Mais, Dieu dit : « Aide-toi, si tu veux que je t’aide
Et, se laisser mourir, quand on peut l’empêcher,
Ce n’est pas plaire au Ciel, c’est contre lui pécher.
Loin de moi, cependant, le dessein téméraire
De voir tout du même œil : l’ignorant volontaire
De l’ignorant par sort doit être distingué,
Et seul, sur son état, vertement harangué.
L’ignorant volontaire est toujours méprisable.
Pourtant, le temps n’est plus, où, chose inexplicable,
Un noble campagnard paraissait dédaigner
L’art de lire, était fier de ne savoir signer.
Mais, est-il suffisant de ne faire un droit-lige
De l’ignorance ? Non, il faut qu’on s’en afflige :
Ignorer de son choix est un tort important :
Qu’est-ce, alors, l’ignorance, ou plutôt, l’ignorant ?
L’ignorant est celui qui put, dans son enfance,
Apprendre, mais, par goût, manqua de diligence ;
Qui, pouvant être utile à ses concitoyens,
De les servir un jour négligea les moyens.

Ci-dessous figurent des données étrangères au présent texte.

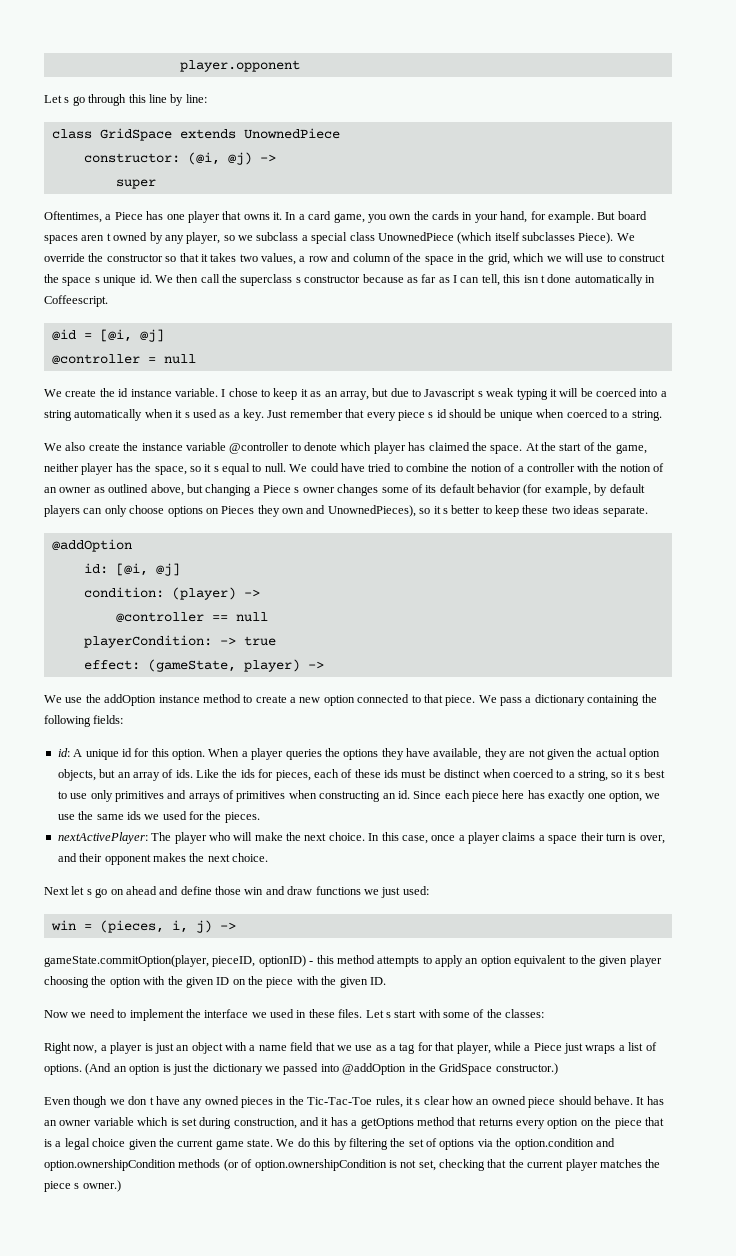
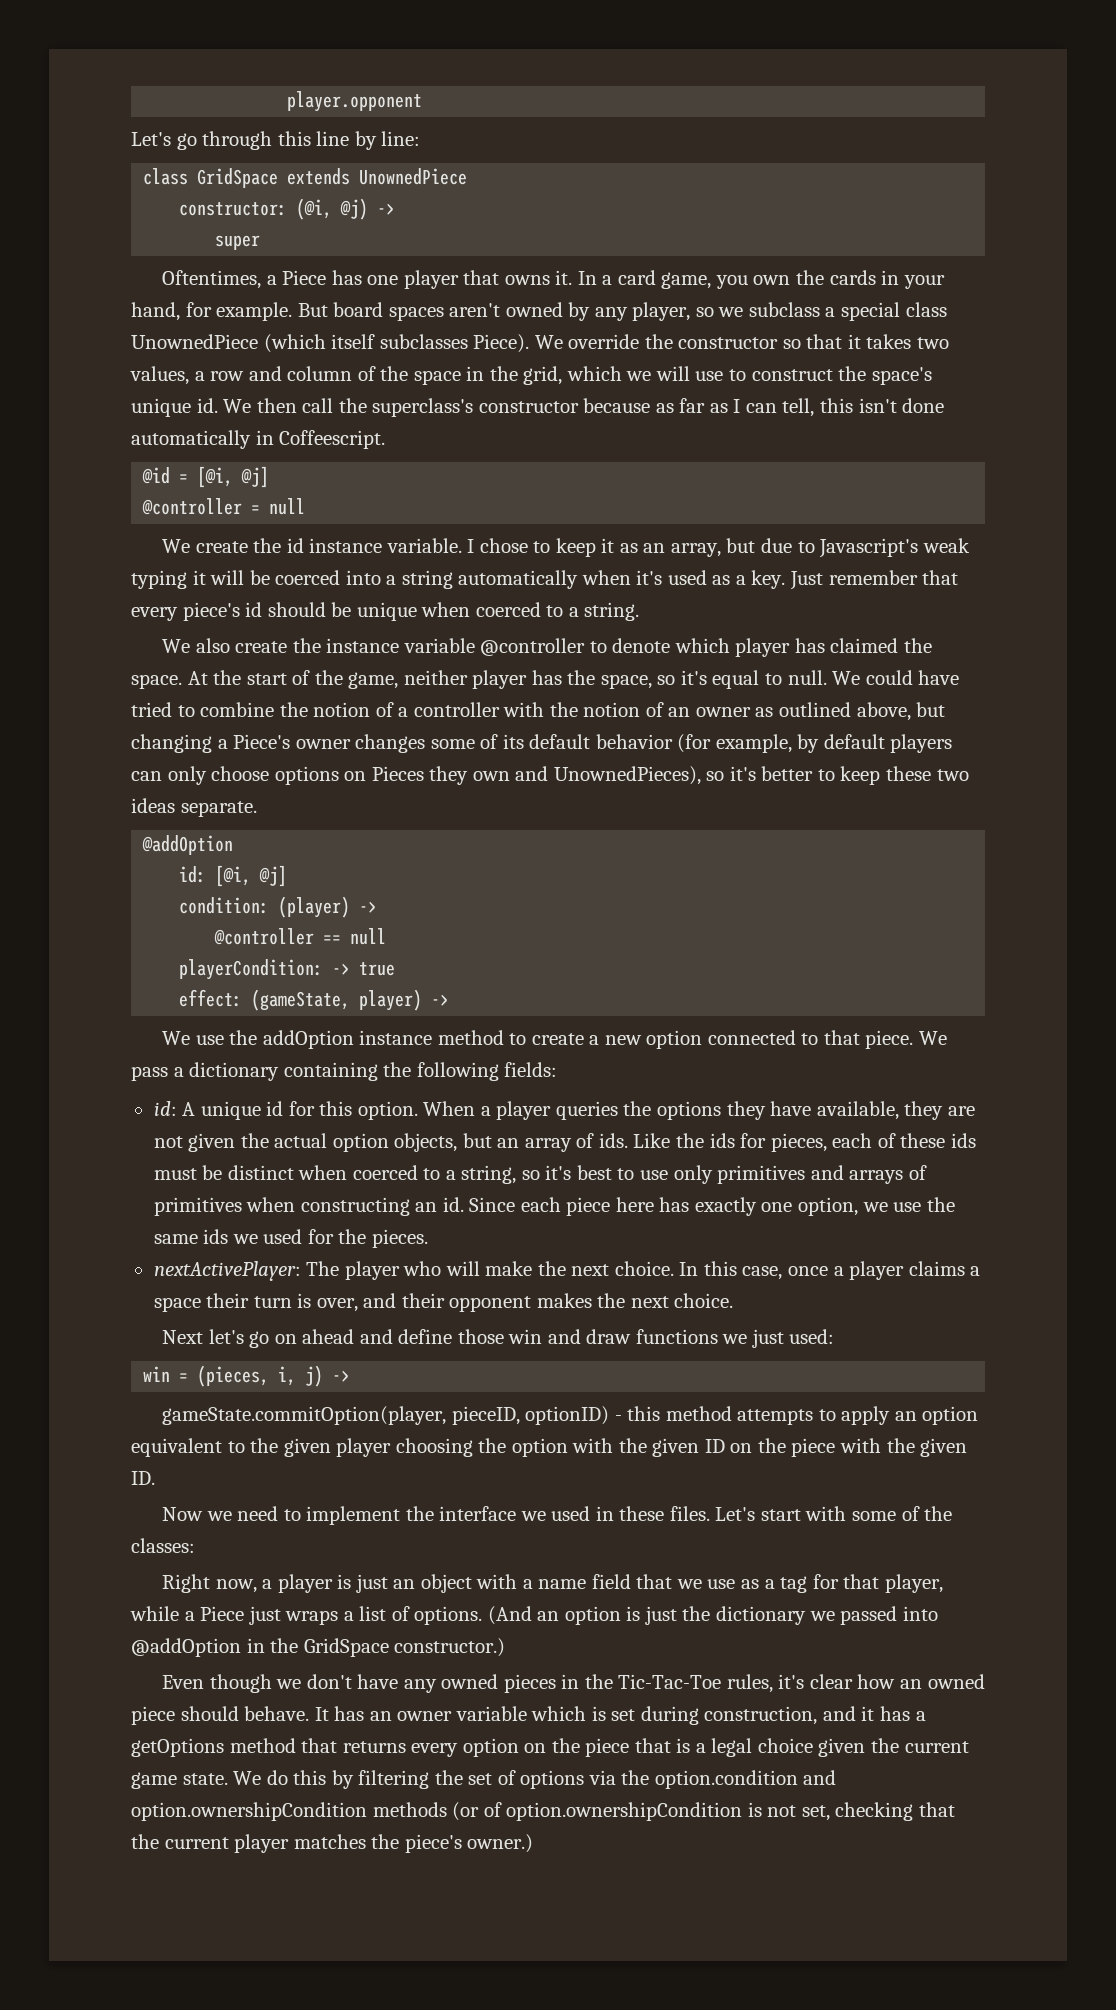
- Let s go through this line by line:
+ Let's go through this line by line:
- But board spaces aren t owned by any player, so we subclass a special class UnownedPiece (which itself subclasses Piece).
+ But board spaces aren't owned by any player, so we subclass a special class UnownedPiece (which itself subclasses Piece).
- We override the constructor so that it takes two values, a row and column of the space in the grid, which we will use to construct the space s unique id.
+ We override the constructor so that it takes two values, a row and column of the space in the grid, which we will use to construct the space's unique id.
- We then call the superclass s constructor because as far as I can tell, this isn t done automatically in Coffeescript.
+ We then call the superclass's constructor because as far as I can tell, this isn't done automatically in Coffeescript.
- I chose to keep it as an array, but due to Javascript s weak typing it will be coerced into a string automatically when it s used as a key.
+ I chose to keep it as an array, but due to Javascript's weak typing it will be coerced into a string automatically when it's used as a key.
- Just remember that every piece s id should be unique when coerced to a string.
+ Just remember that every piece's id should be unique when coerced to a string.
- At the start of the game, neither player has the space, so it s equal to null.
+ At the start of the game, neither player has the space, so it's equal to null.
- We could have tried to combine the notion of a controller with the notion of an owner as outlined above, but changing a Piece s owner changes some of its default behavior (for example, by default players can only choose options on Pieces they own and UnownedPieces), so it s better to keep these two ideas separate.
+ We could have tried to combine the notion of a controller with the notion of an owner as outlined above, but changing a Piece's owner changes some of its default behavior (for example, by default players can only choose options on Pieces they own and UnownedPieces), so it's better to keep these two ideas separate.
- Like the ids for pieces, each of these ids must be distinct when coerced to a string, so it s best to use only primitives and arrays of primitives when constructing an id.
+ Like the ids for pieces, each of these ids must be distinct when coerced to a string, so it's best to use only primitives and arrays of primitives when constructing an id.
- Next let s go on ahead and define those win and draw functions we just used:
+ Next let's go on ahead and define those win and draw functions we just used:
- Let s start with some of the classes:
+ Let's start with some of the classes:
- Even though we don t have any owned pieces in the Tic-Tac-Toe rules, it s clear how an owned piece should behave.
+ Even though we don't have any owned pieces in the Tic-Tac-Toe rules, it's clear how an owned piece should behave.
- We do this by filtering the set of options via the option.condition and option.ownershipCondition methods (or of option.ownershipCondition is not set, checking that the current player matches the piece s owner.)
+ We do this by filtering the set of options via the option.condition and option.ownershipCondition methods (or of option.ownershipCondition is not set, checking that the current player matches the piece's owner.)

L’ignorant, quel qu’il soit, est un homme coupable,
S’il se charge d’un soin dont il n’est pas capable.
Qui croirait qu’on a vu plus d’un représentant,
Par la foule porté dans notre parlement,
Ignare jusqu’au point de ne savoir pas lire,
Et de la main d’autrui se servir pour écrire ?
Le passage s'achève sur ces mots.